# Chris Gomez

Import necessary libraries

In [1]:
import pandas as pd
import numpy as np
from apriori_python import apriori 

Read in dataset

In [19]:
df = pd.read_csv("Dataset.csv", header = None)
df

Unnamed: 0,0,1,2,3,4
0,Biscuit,Bournvita,Butter,Cornflakes,Tea
1,Bournvita,Bread,Butter,Cornflakes,
2,Butter,Coffee,Chocolate,Eggs,Jam
3,Bournvita,Butter,Cornflakes,Bread,Eggs
4,Bournvita,Bread,Coffee,Chocolate,Eggs
5,Jam,Sugar,,,
6,Biscuit,Bournvita,Butter,Cornflakes,Jam
7,Curd,Jam,Sugar,,
8,Bournvita,Bread,Butter,Coffee,Cornflakes
9,Bournvita,Bread,Coffee,Chocolate,Eggs


Making transactions

In [3]:
transactions = []
for i in range(0,25):
    transactions.append([str(df.values[i,j]) for j in range (0,5)])

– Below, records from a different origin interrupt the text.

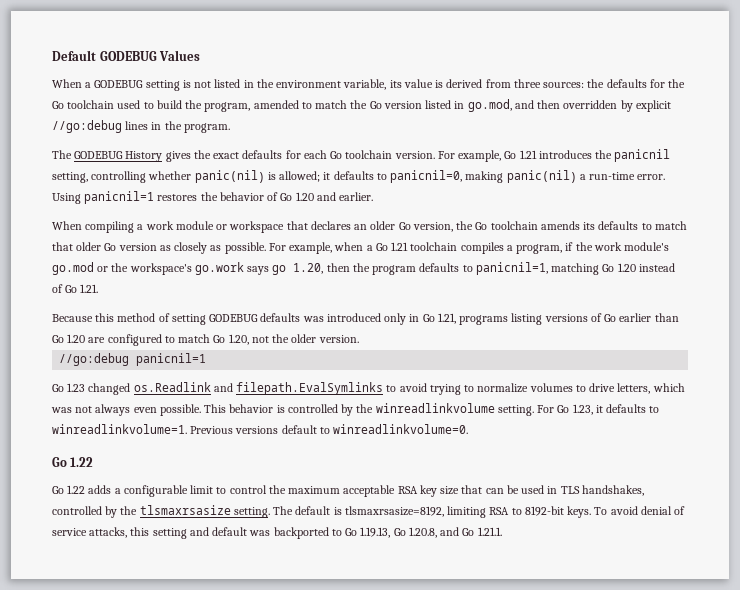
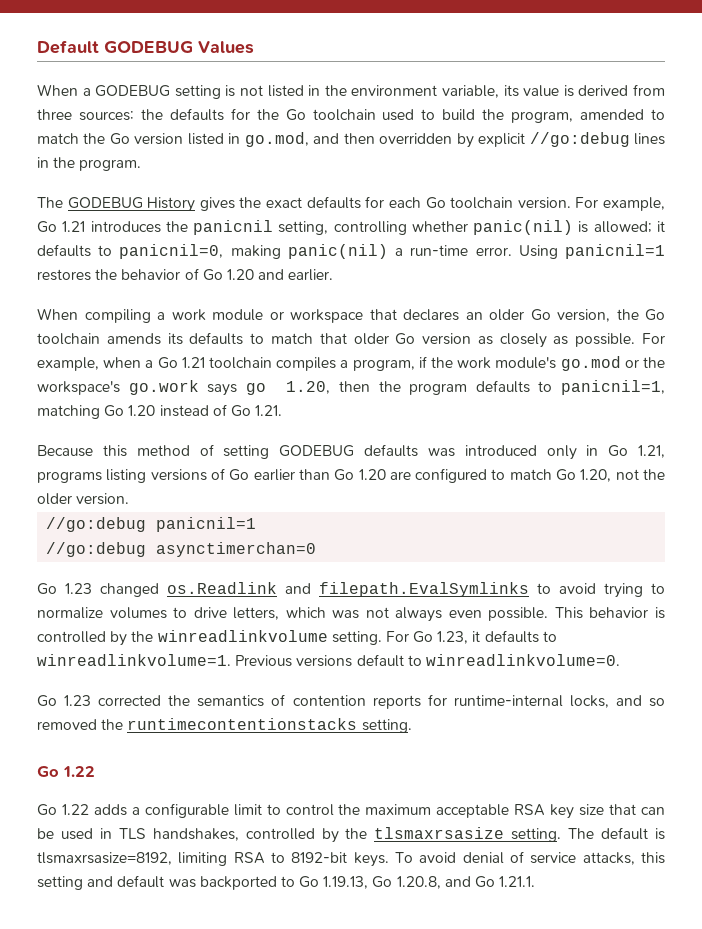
+ //go:debug asynctimerchan=0
+ Go 1.23 corrected the semantics of contention reports for runtime-internal locks, and so removed the runtimecontentionstacks setting.

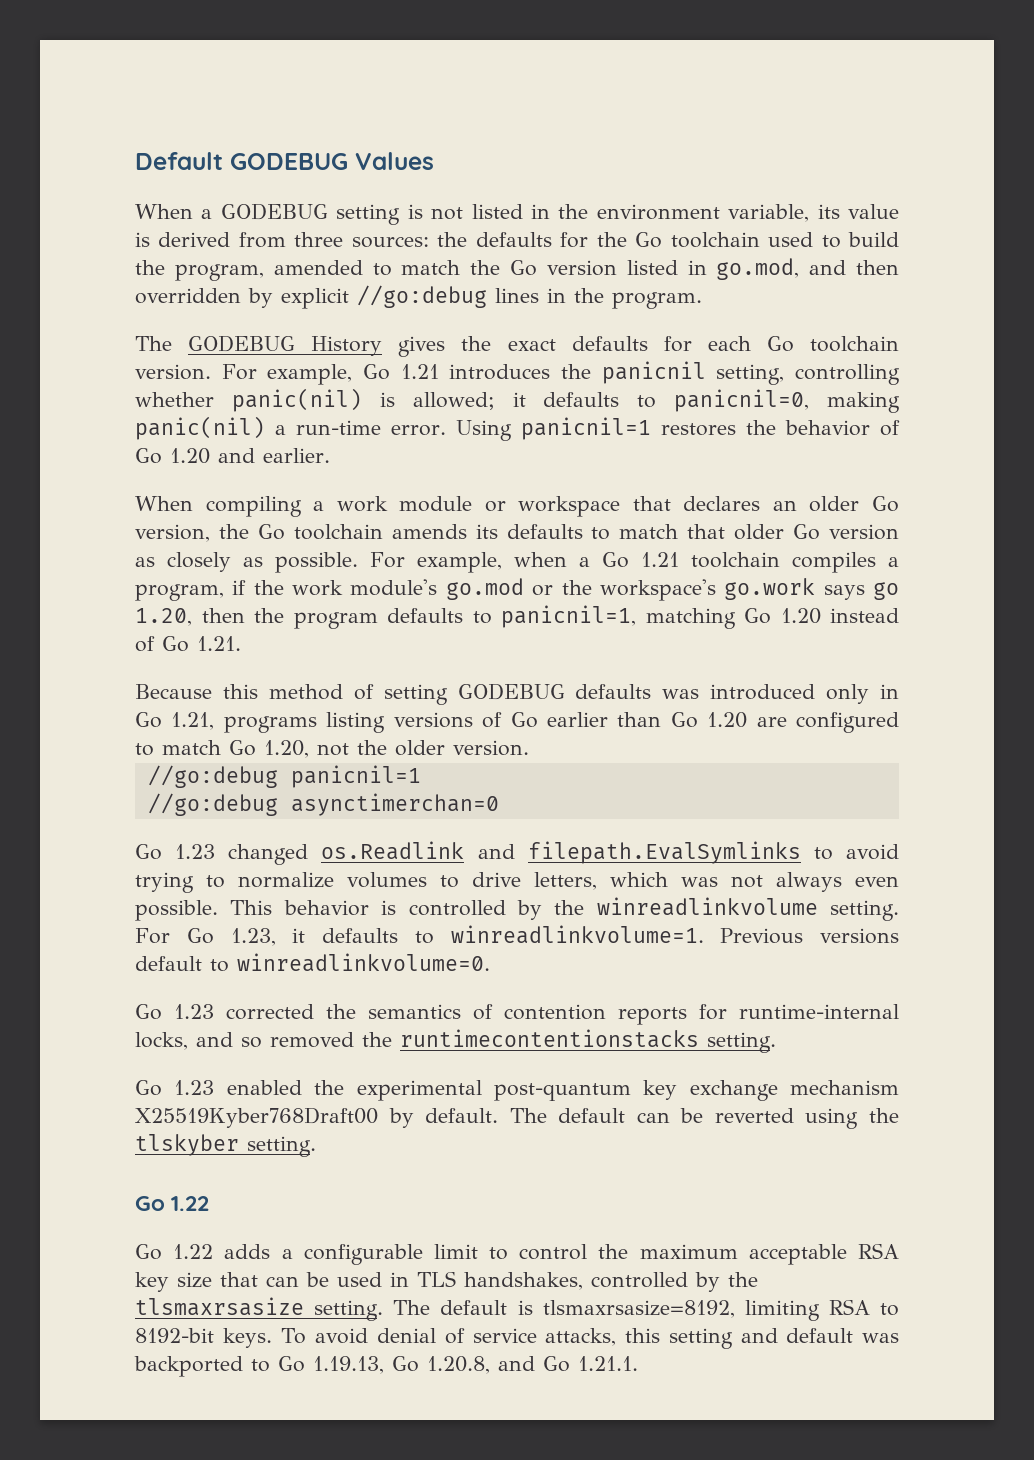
+ Go 1.23 enabled the experimental post-quantum key exchange mechanism X25519Kyber768Draft00 by default. The default can be reverted using the tlskyber setting.

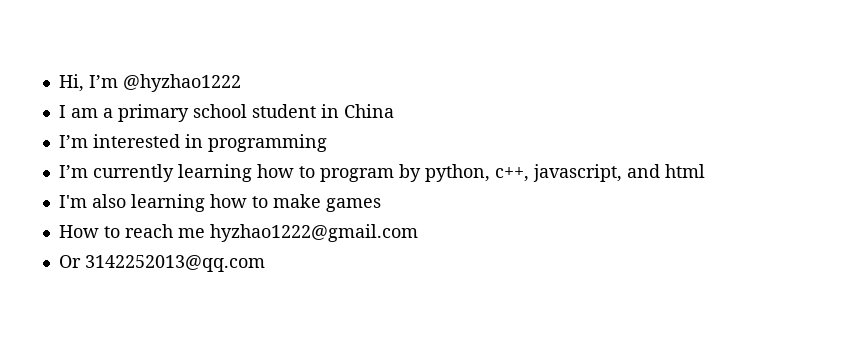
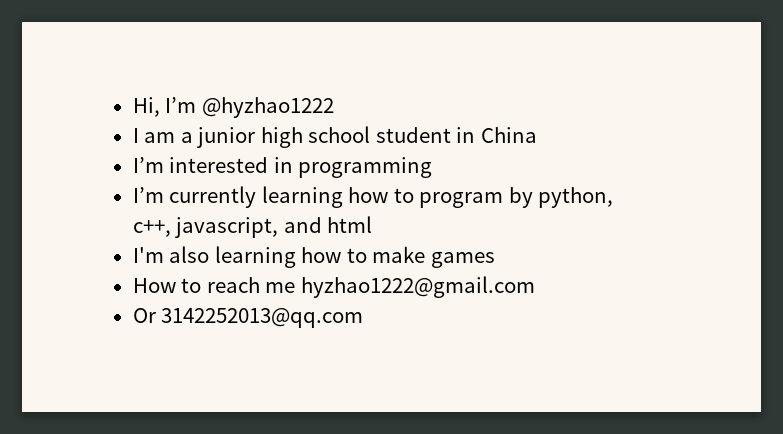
- I am a primary school student in China
+ I am a junior high school student in China

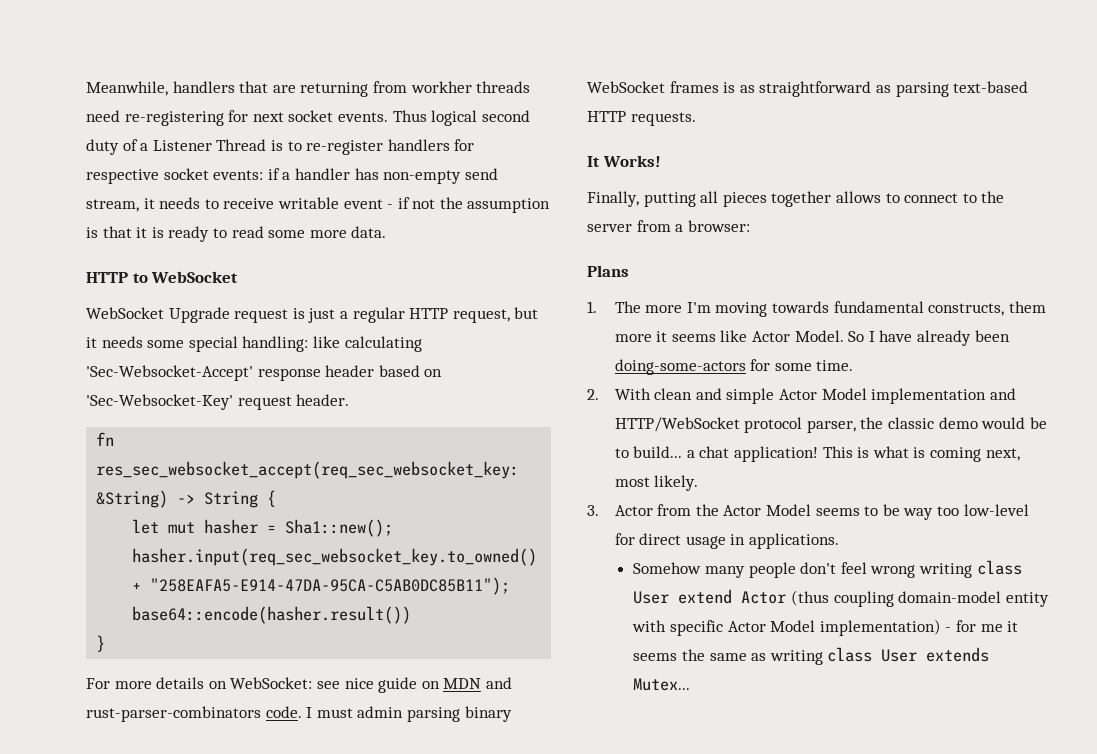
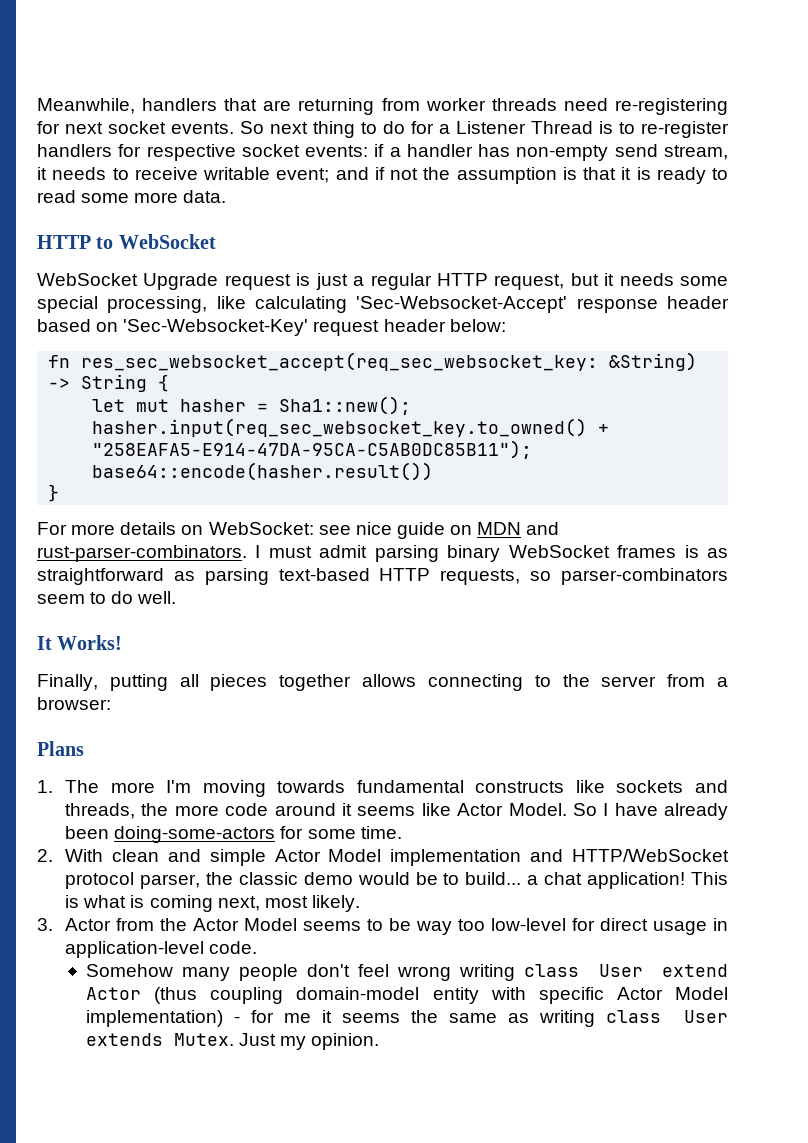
- Meanwhile, handlers that are returning from workher threads need re-registering for next socket events.
+ Meanwhile, handlers that are returning from worker threads need re-registering for next socket events.
- Thus logical second duty of a Listener Thread is to re-register handlers for respective socket events: if a handler has non-empty send stream, it needs to receive writable event - if not the assumption is that it is ready to read some more data.
+ So next thing to do for a Listener Thread is to re-register handlers for respective socket events: if a handler has non-empty send stream, it needs to receive writable event; and if not the assumption is that it is ready to read some more data.
- WebSocket Upgrade request is just a regular HTTP request, but it needs some special handling: like calculating 'Sec-Websocket-Accept' response header based on 'Sec-Websocket-Key' request header.
+ WebSocket Upgrade request is just a regular HTTP request, but it needs some special processing, like calculating 'Sec-Websocket-Accept' response header based on 'Sec-Websocket-Key' request header below:
- For more details on WebSocket: see nice guide on MDN and rust-parser-combinators code.
+ For more details on WebSocket: see nice guide on MDN and rust-parser-combinators.
- I must admin parsing binary WebSocket frames is as straightforward as parsing text-based HTTP requests.
+ I must admit parsing binary WebSocket frames is as straightforward as parsing text-based HTTP requests, so parser-combinators seem to do well.
- Finally, putting all pieces together allows to connect to the server from a browser:
+ Finally, putting all pieces together allows connecting to the server from a browser:
- 1. The more I'm moving towards fundamental constructs, them more it seems like Actor Model.
+ 1. The more I'm moving towards fundamental constructs like sockets and threads, the more code around it seems like Actor Model.
- 3. Actor from the Actor Model seems to be way too low-level for direct usage in applications.
+ 3. Actor from the Actor Model seems to be way too low-level for direct usage in application-level code.
- Somehow many people don't feel wrong writing class User extend Actor (thus coupling domain-model entity with specific Actor Model implementation) - for me it seems the same as writing class User extends Mutex...
+ Somehow many people don't feel wrong writing class User extend Actor (thus coupling domain-model entity with specific Actor Model implementation) - for me it seems the same as writing class User extends Mutex. Just my opinion.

Using apriori method to build model

In [4]:
freq_items, rules = apriori(transactions, minSup = 0.249, minConf = 0.699)

freq_items = the frequent item lists with support greater than 24.9%

rules = transactions greater than 69.9% confidence

## What are the top five rules on a given dataset? 

So it looks like we have all rules with confidence greater than 69.9% and lists them in ascending order. If we want to find the top five rules on this dataset, we look at the last 5 in rules as follows...

In [6]:
last_five_rules = rules[-5:]
last_five_rules

[[{'Chocolate'}, {'Eggs'}, 0.9],
 [{'Coffee', 'Eggs'}, {'Chocolate'}, 1.0],
 [{'Chocolate', 'Coffee'}, {'Eggs'}, 1.0],
 [{'Bournvita', 'Cornflakes'}, {'Butter'}, 1.0],
 [{'Butter', 'Cornflakes'}, {'Bournvita'}, 1.0]]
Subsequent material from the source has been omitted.